Virgin Orbit, which launched the mission from Spaceport Cornwall, said in the early hours of Tuesday it would “tirelessly” investigate what had caused the failure.
In a statement the company said the customised Boeing 747, Cosmic Girl, had successfully released the LauncherOne rocket, which carried the payload of military and civilian satellites, in the designated drop-zone off the southern coast of Ireland.
It said: “The rocket then ignited its engines, quickly going hypersonic and successfully reaching space. The flight then continued through successful stage separation and ignition of the second stage. However, at some point during the firing of the rocket’s second stage engine and with the rocket travelling at a speed of more than 11,000mph, the system experienced an anomaly, ending the mission prematurely.”
Dan Hart, the Virgin Orbit chief executive, said: “While we are very proud of the many things that we successfully achieved as part of this mission, we are mindful that we failed to provide our customers with the launch service they deserve.

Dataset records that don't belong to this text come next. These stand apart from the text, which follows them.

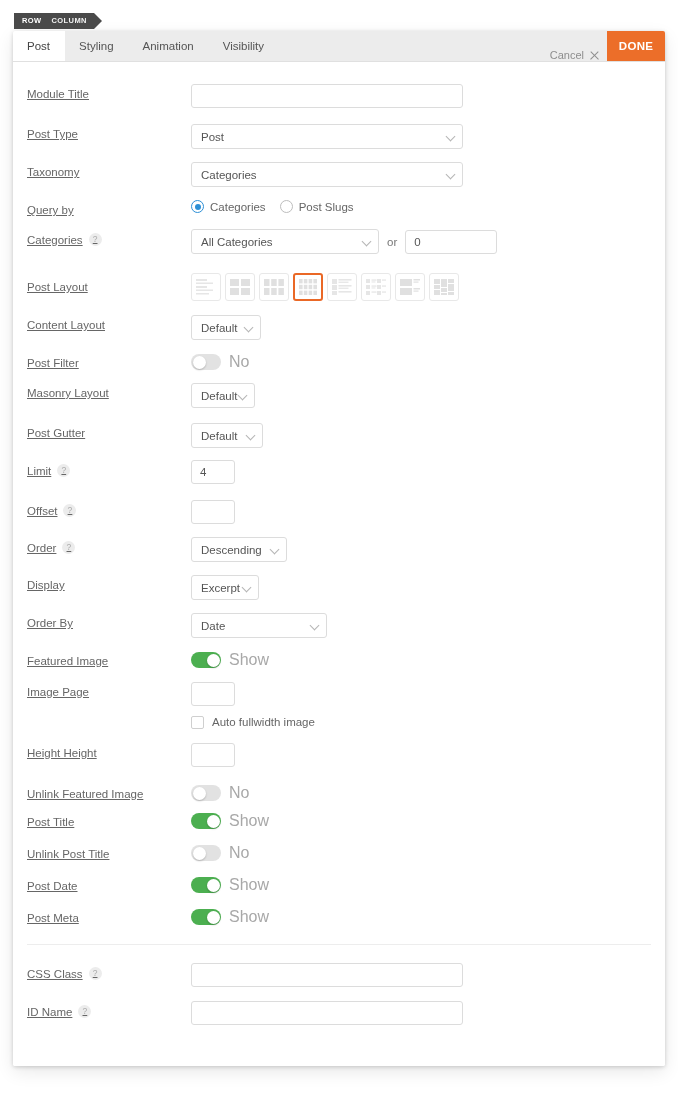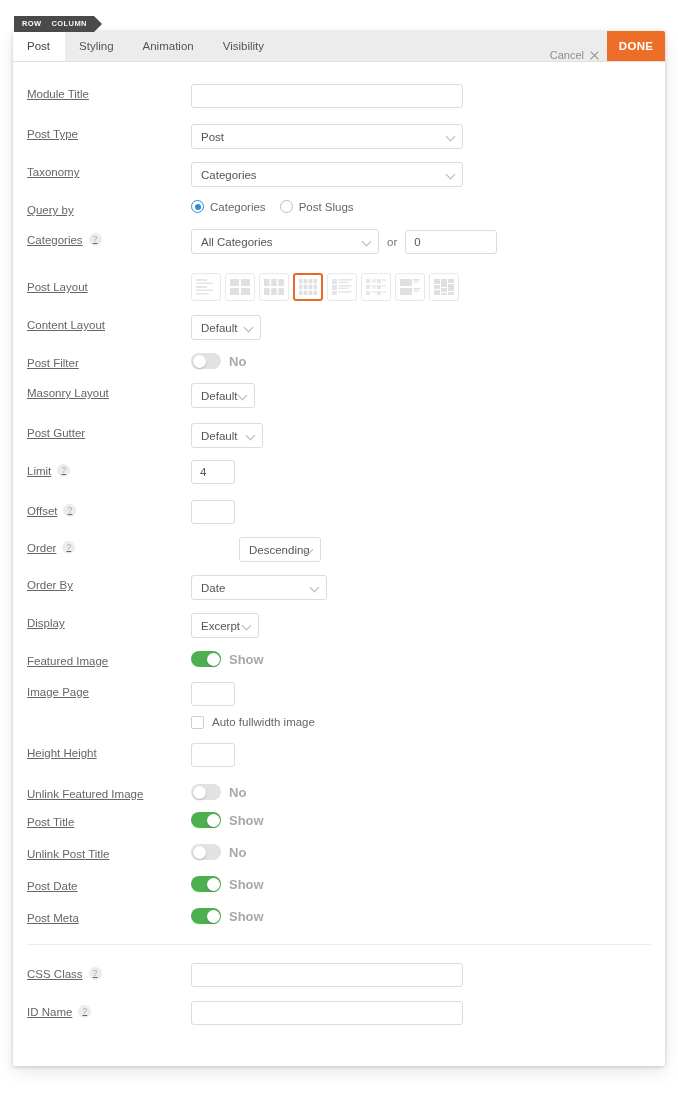"ROW" .crumb-wrap { align-items: flex-start -> flex-end; top: 16px -> 1px }
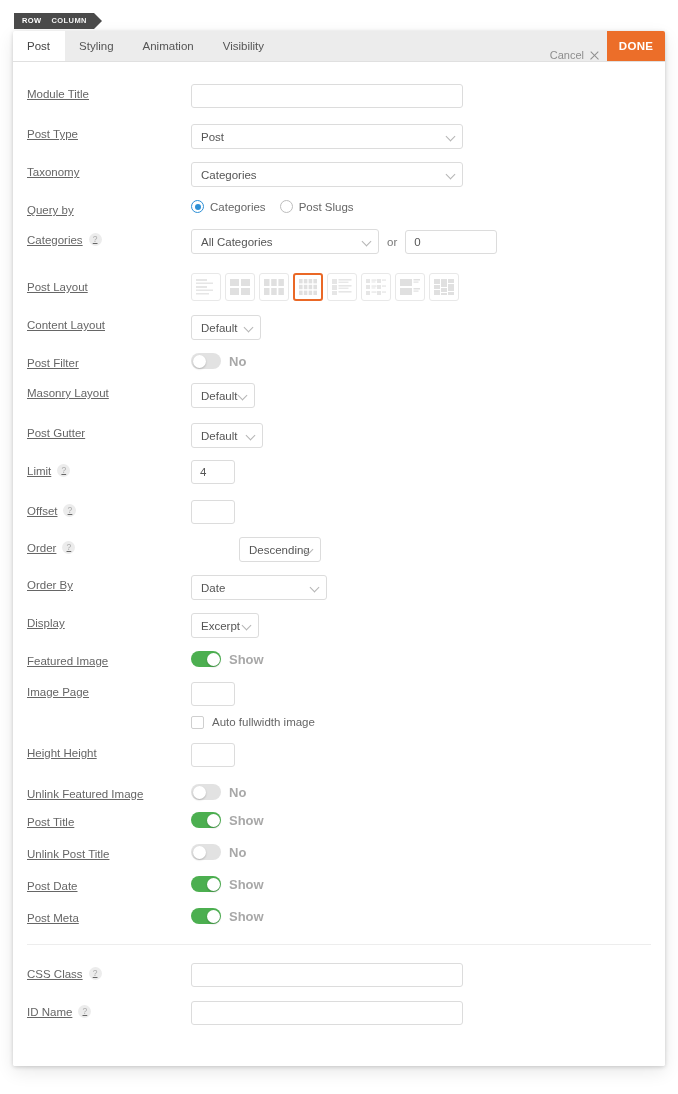"No" .toggle-text { font-size: 13px -> 16px; font-weight: bold -> none }
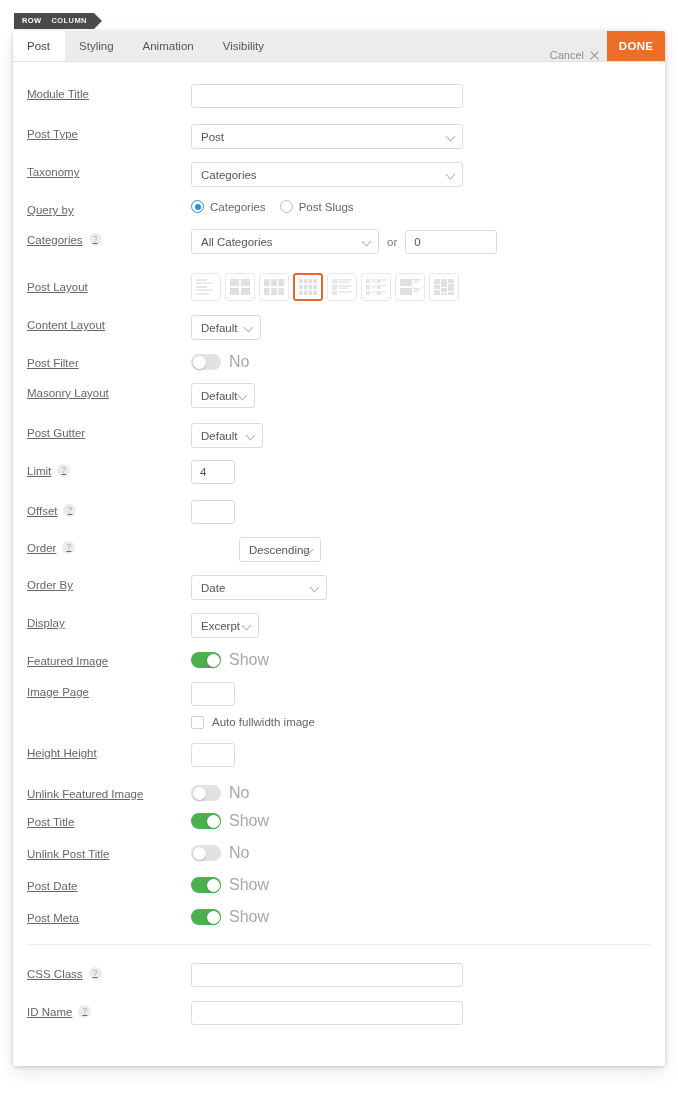"Descending" .sel.w88 { margin-left: 48px -> none; width: 82px -> 96px }
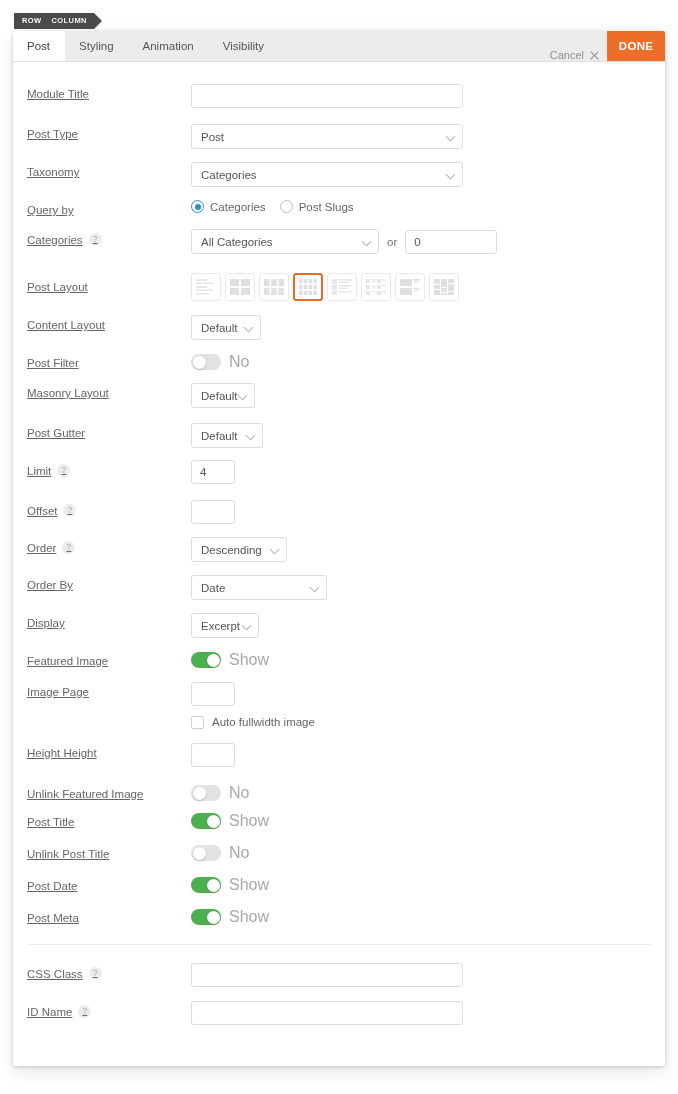"Order By" div.row { order: before "Display" -> after "Display" }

“The first-time nature of this mission added layers of complexity that our team professionally managed; however, in the end a technical failure appears to have prevented us from delivering the final orbit.
“We will work tirelessly to understand the nature of the failure, make corrective actions, and return to orbit as soon as we have completed a full investigation and mission assurance process.”

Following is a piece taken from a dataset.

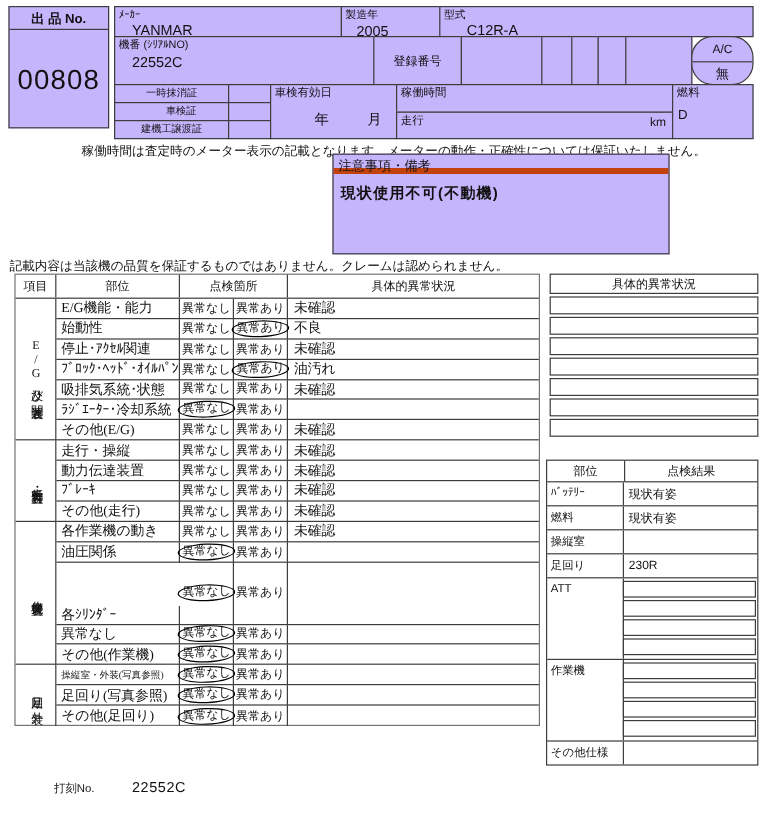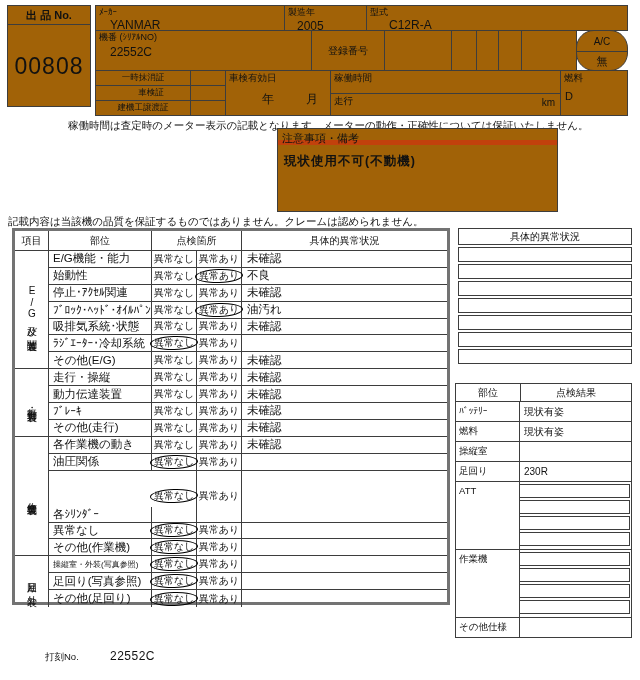"出 品 No." .cell { background: #a16207 -> #c4b5fd }
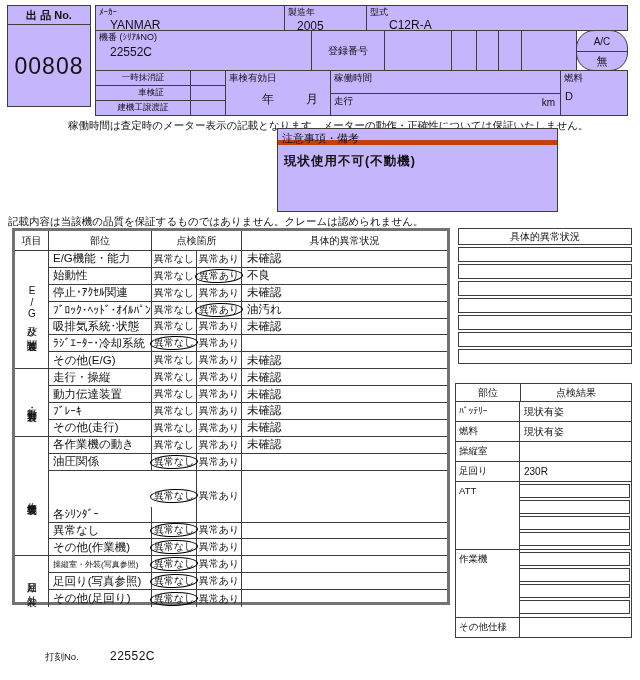"項目" .tbl { border: 3px solid #737373 -> 1px solid #737373; font-family: none -> Liberation Serif, serif }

Virgin Orbit added that out of five LauncherOne missions carrying payloads for private companies and governmental agencies, this was the first to fall short of their target orbits. But it said it had demonstrated that space launch was achievable from UK soil.
The UK Space Agency said the rocket and satellites would have burned up as they re-entered the Earth’s atmosphere, probably above the north Atlantic, and there had been no threat to life. The 747 safely returned to Spaceport Cornwall near Newquay.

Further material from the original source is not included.